Ajit Pai Admits Russian Interference In Net Neutrality Argument

In General, News

In the wake of the net neutrality argument in the US, Americans were not the only participants after all.

The US citizens might have been shocked to know that there were other millions of people who involved themselves in the controversial issue that the Federal Communications Commission is dealing right now regarding fake comments.

Before the FCC’s decision to abolish the previous net neutrality regulation, its website comment system was flooded with reviews and statements from different people throughout the nation and from other countries particularly Russia. After several months of denying regarding the denial of service (DDOS) attack, the agency’s chairman, Ajit Pai finally admitted the Russian’s interference in the net neutrality argument.

It appears that nearly 500,000 submitted comments regarding the repeal of net neutrality came from Russian email addresses. He made the revelation in a statement as a response to the Freedom of Information Act (FOIA) requests presented by BuzzFeed, The Times, and The New York Times. However, Pai said that letting out the details will make the US susceptible to probable cyberattacks.

Even FCC Commissioner Jessica Rosenworce accompanied an opinion to the memo.

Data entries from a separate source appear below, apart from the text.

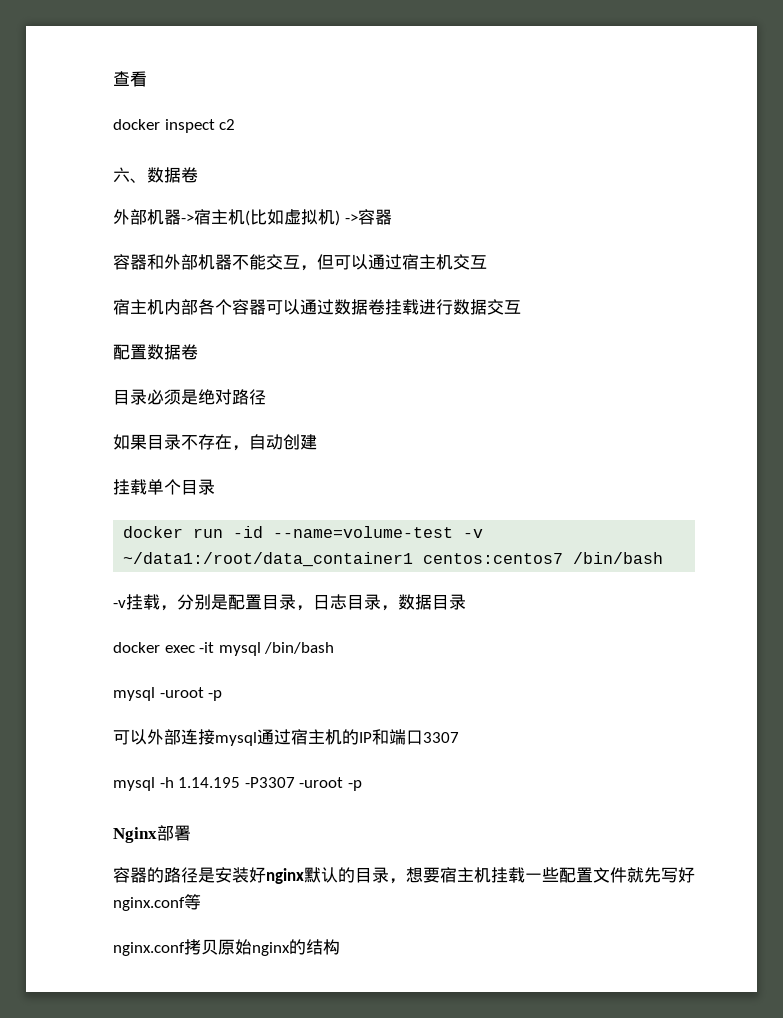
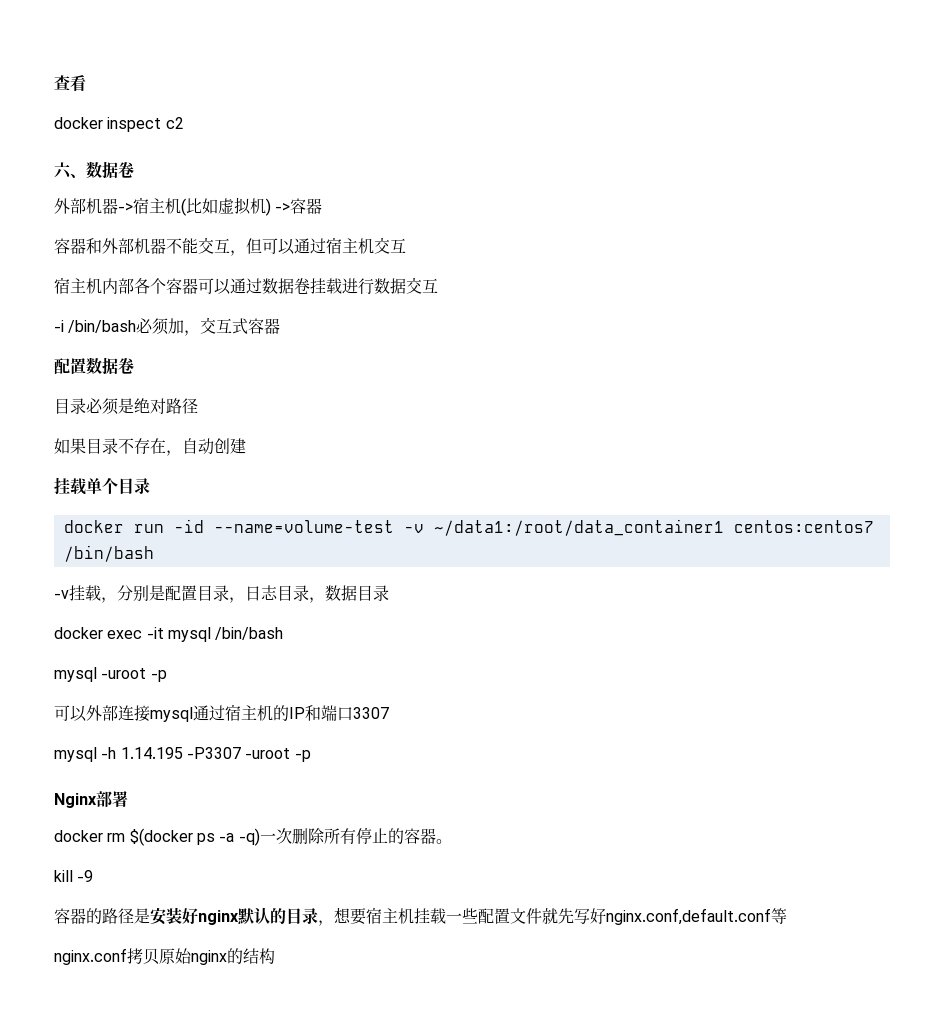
(521, 307) none -> [54,317,281,336] // -i /bin/bash必须加，交互式容器
(191, 833) none -> [54,827,452,846] [54,870,94,882] // docker rm $(docker ps -a -q)一次删除所有停止的容器。 // kill -9
[113,897,185,911] nginx.conf -> [606,908,771,925] nginx.conf,default.conf

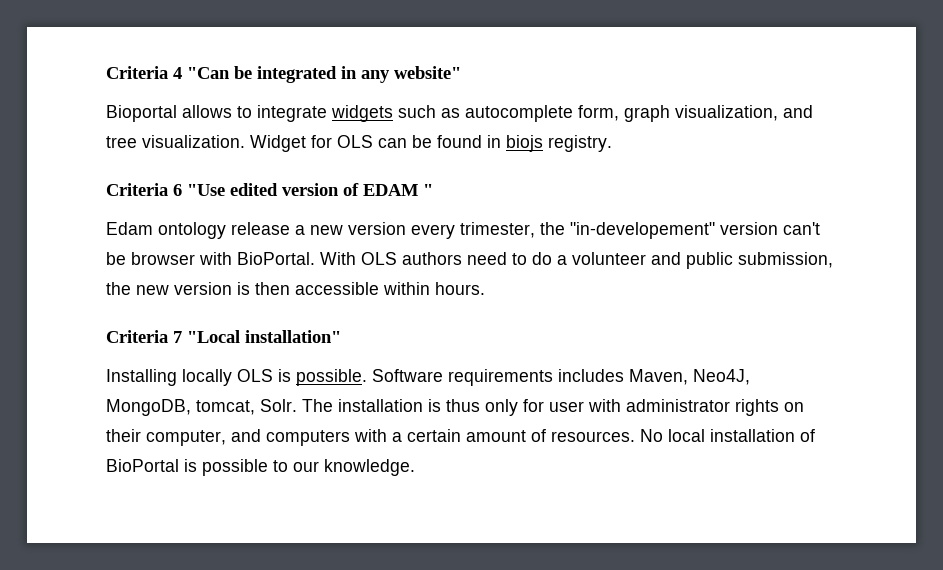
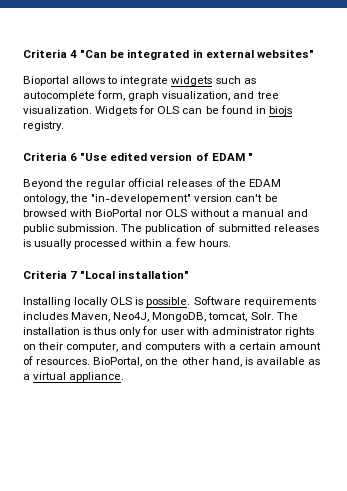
[361,66,461,83] any website" -> [205,49,314,58] external websites"
[250,135,306,152] Widget -> [95,106,138,116] Widgets
[106,222,535,239] Edam ontology release a new version every trimester, -> [23,178,281,189] [23,194,68,204] Beyond the regular official releases of the EDAM ontology,
[131,252,833,269] [106,282,430,295] browser with BioPortal. With OLS authors need to do a volunteer and public submission, the new version is then accessible within -> [23,209,308,217] [23,223,319,234] [23,238,196,249] browsed with BioPortal nor OLS without a manual and public submission. The publication of submitted releases is usually processed within a few
[640,429,815,442] [106,459,415,476] No local installation of BioPortal is possible to our knowledge. -> [93,357,320,367] [23,372,125,382] BioPortal, on the other hand, is available as a virtual appliance.

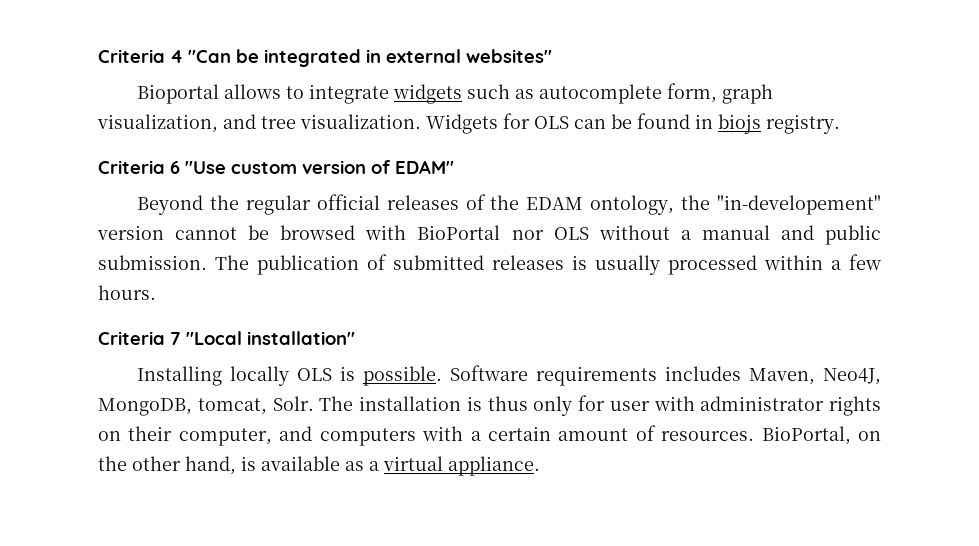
[110,152,148,161] edited -> [231,162,297,174] custom
[211,153,253,161] EDAM " -> [395,160,454,174] EDAM"
[235,194,263,202] can't -> [175,227,238,240] cannot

She argues that the federal agency must deliver the requested information.

“As many as nine and a half million people had their identities stolen and used to file fake comments, which is a crime under both federal and state laws. Nearly eight million comments were filed from e-mail domains associated with FakeMailGenerator.com. On top of this, roughly half a million comments were filed from Russian e-mail addresses,” the commissioner said.

She added that something is crooked and it’s time for the agency to tell the truth.

Pai claimed that Russians took part in last year’s net neutrality argument. It only indicated how their crusade influence can clout US democracy. The US intelligence and law administration have charged Russian groups of intervening in the presidential election of 2016. The perpetrators used stolen identities to pretend as Americans on Instagram and Facebook, created Facebook groups, bought disruptive ads, and posted revolutionary images. It looked that the group applied some of the similar methods to manipulate the net neutrality argument resulting in a huge volume of comments being presented to the FCC.

According to the public record review, out of the 22 million comments submitted to the FCC 2 million used embezzled identities including Senators Jeff Merkley (OR) and Pat Toomey’s (PA). Some of them include already dead people like actress Patty Duke, who passed away in 2016. Almost 8 million comments utilized email domains linked to FakeMailGenerator.com.